She has a temper. She hates the "lamestream media". When formulating policy, she likes to consult her husband and "first dude", Todd.
She'll also talk important decisions over with God. And every now and then, you can expect her to issue folksy pronouncements such as "heck!" "you betcha!" or the newly minted: "unflippinbelievable!"
It doesn't take much of a trawl through the 24,000 pages of Sarah Palin's emails, published on Saturday, to get a sense of what makes America's foremost Mamma Grizzly tick.
The former Governor of Alaska is ebullient, energetic and occasionally hypocritical. She continually frets about her public image. When attacked, she asks staff to: "Pray for a mama's strength!"
The Palin Files, as they are already known, were turned over to a ravenous media in the state capital of Juneau.
Some Palin supporters say the glee with which news outfits are sifting through reams of dull correspondence exposes their hidden left-wing agenda.
Other Palinophiles are more relaxed. They believe the decision to release her communications, under Alaskan freedom of information laws, will improve her public image.
"The emails detail a governor hard at work," said Tim Crawford, the treasurer of Palin's federal political action committee.
"Everyone should read them."
Despite the heights to which she has risen up America's political ladder, important aspects of Palin's political identity had been kept under wraps.
Until now, for example, we did not know the high regard in which Palin once privately held President Barack Obama.
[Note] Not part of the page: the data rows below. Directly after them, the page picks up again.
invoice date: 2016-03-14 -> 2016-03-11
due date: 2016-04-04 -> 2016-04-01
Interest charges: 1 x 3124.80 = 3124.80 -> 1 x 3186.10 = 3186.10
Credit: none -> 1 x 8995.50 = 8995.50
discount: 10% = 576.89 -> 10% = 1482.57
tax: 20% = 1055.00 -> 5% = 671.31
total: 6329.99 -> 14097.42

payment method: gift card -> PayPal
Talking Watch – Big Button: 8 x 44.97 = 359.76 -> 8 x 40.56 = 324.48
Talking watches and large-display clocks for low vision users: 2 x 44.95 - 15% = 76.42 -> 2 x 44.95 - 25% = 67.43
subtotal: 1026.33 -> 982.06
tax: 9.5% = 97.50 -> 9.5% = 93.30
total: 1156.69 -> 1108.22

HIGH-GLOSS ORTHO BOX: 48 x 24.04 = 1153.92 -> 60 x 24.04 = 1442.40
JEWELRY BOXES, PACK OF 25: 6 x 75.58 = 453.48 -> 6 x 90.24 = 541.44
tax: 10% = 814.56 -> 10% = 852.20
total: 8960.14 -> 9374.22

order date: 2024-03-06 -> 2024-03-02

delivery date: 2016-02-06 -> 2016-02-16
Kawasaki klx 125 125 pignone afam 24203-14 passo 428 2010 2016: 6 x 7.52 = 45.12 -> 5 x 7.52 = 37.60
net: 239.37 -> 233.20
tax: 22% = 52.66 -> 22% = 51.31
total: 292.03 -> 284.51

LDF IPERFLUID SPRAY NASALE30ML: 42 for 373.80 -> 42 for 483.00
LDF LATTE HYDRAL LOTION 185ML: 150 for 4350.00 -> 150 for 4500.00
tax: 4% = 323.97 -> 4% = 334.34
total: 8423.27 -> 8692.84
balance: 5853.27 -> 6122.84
Neither did we know she has flip-flopped on climate change (a few years back, she accepted mainstream science on the issue). Or that, despite her public calls for cuts to Government spending, she fought vigorously against reductions to her personal budget while in office.
She angled for the vice-presidential nomination months before John McCain picked her, taking calls from presidential candidates Mitt Romney and Mike Huckabee.
Palin has recently criticised Obama's use of an autocue. She may have to stop doing that now. In one of the released emails, her aide, Meg Stapleton, tells Palin how she will "provide the answers" to questions being asked in a TV interview and display them on a teleprompter. "It needs to be very conversationally written."
Palin, who is 47, replied by calling Stapleton "awesome", which appears to be her favourite term of endearment for staff. She often uses smiley faces in private correspondence, and her emails contain spelling and grammatical errors, some of which can be explained as the natural result of vigorous use of a BlackBerry.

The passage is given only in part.